DATA:
BEGIN

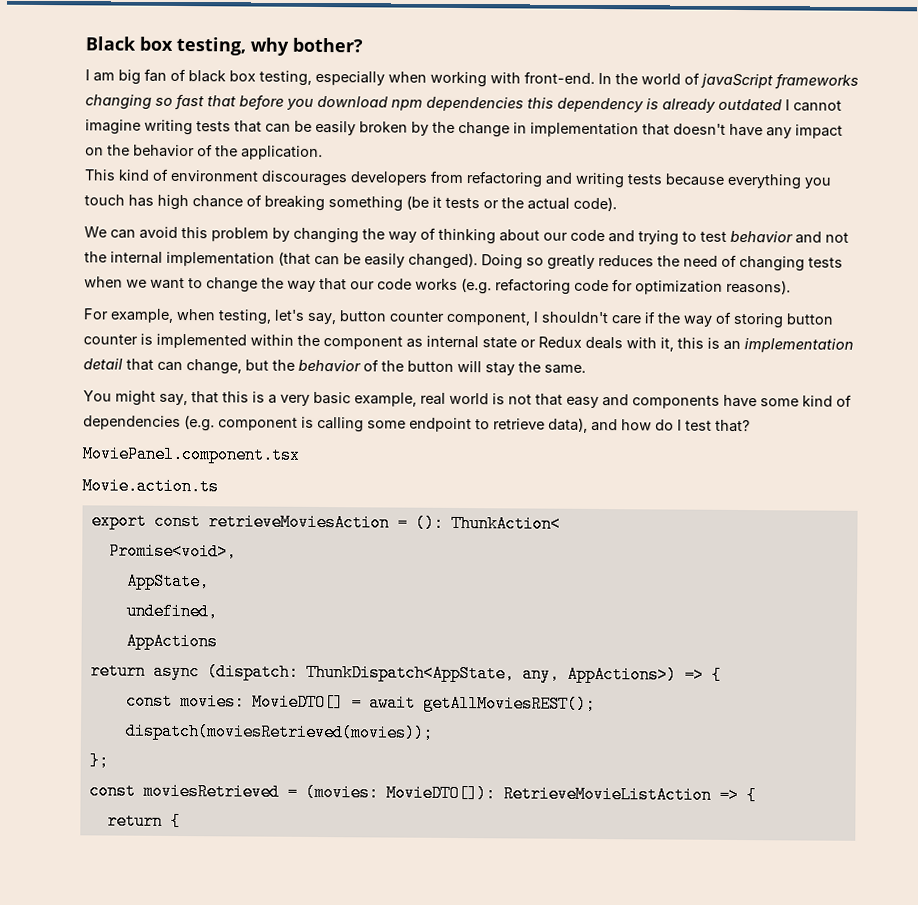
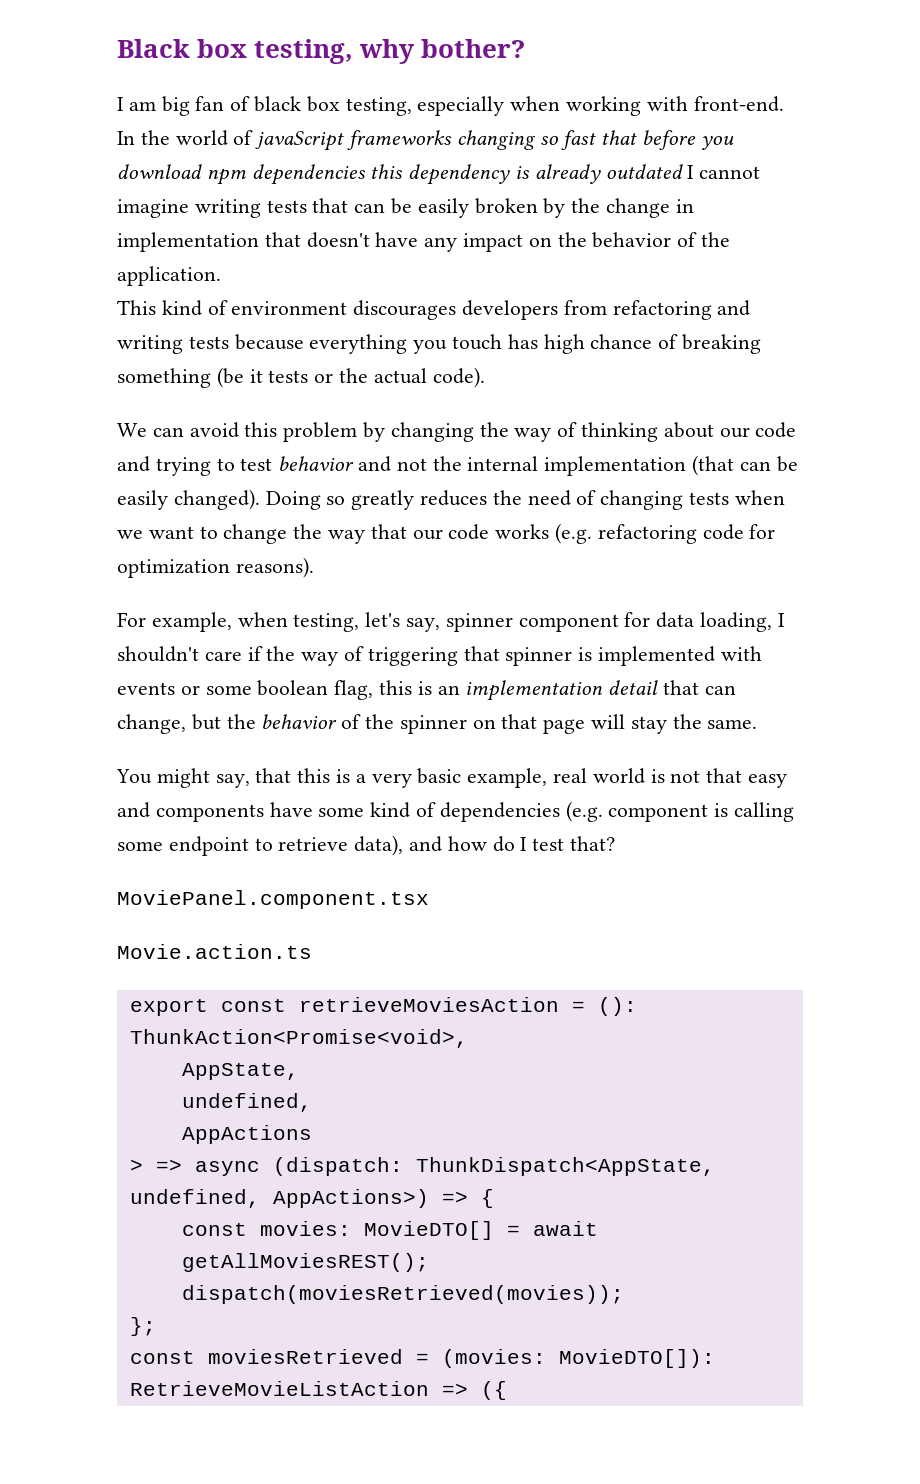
[339,310,531,326] button counter component, -> [445,612,773,632] spinner component for data loading,
[733,312,834,329] [83,333,674,352] storing button counter is implemented within the component as internal state or Redux deals with it, -> [367,646,762,666] [117,680,374,700] triggering that spinner is implemented with events or some boolean flag,
[407,360,454,372] button -> [399,714,586,734] spinner on that page
[450,514,561,533] [108,542,237,561] ThunkAction< // Promise<void>, -> [129,1029,468,1048] ThunkAction<Promise<void>,
[89,662,146,680] return -> [129,1159,182,1172] > =>
[521,665,560,683] any, -> [129,1189,260,1208] undefined,
[745,787,757,805] [106,812,181,831] { // return { -> [480,1381,507,1400] ({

END

Within the listing above, the range opens at the line with "[733,312,834,329] [83,333,674,352] storing" and closes at the line with "[521,665,560,683] any, ->". Reproduce exactly the lines of that range, including both ends.

[733,312,834,329] [83,333,674,352] storing button counter is implemented within the component as internal state or Redux deals with it, -> [367,646,762,666] [117,680,374,700] triggering that spinner is implemented with events or some boolean flag,
[407,360,454,372] button -> [399,714,586,734] spinner on that page
[450,514,561,533] [108,542,237,561] ThunkAction< // Promise<void>, -> [129,1029,468,1048] ThunkAction<Promise<void>,
[89,662,146,680] return -> [129,1159,182,1172] > =>
[521,665,560,683] any, -> [129,1189,260,1208] undefined,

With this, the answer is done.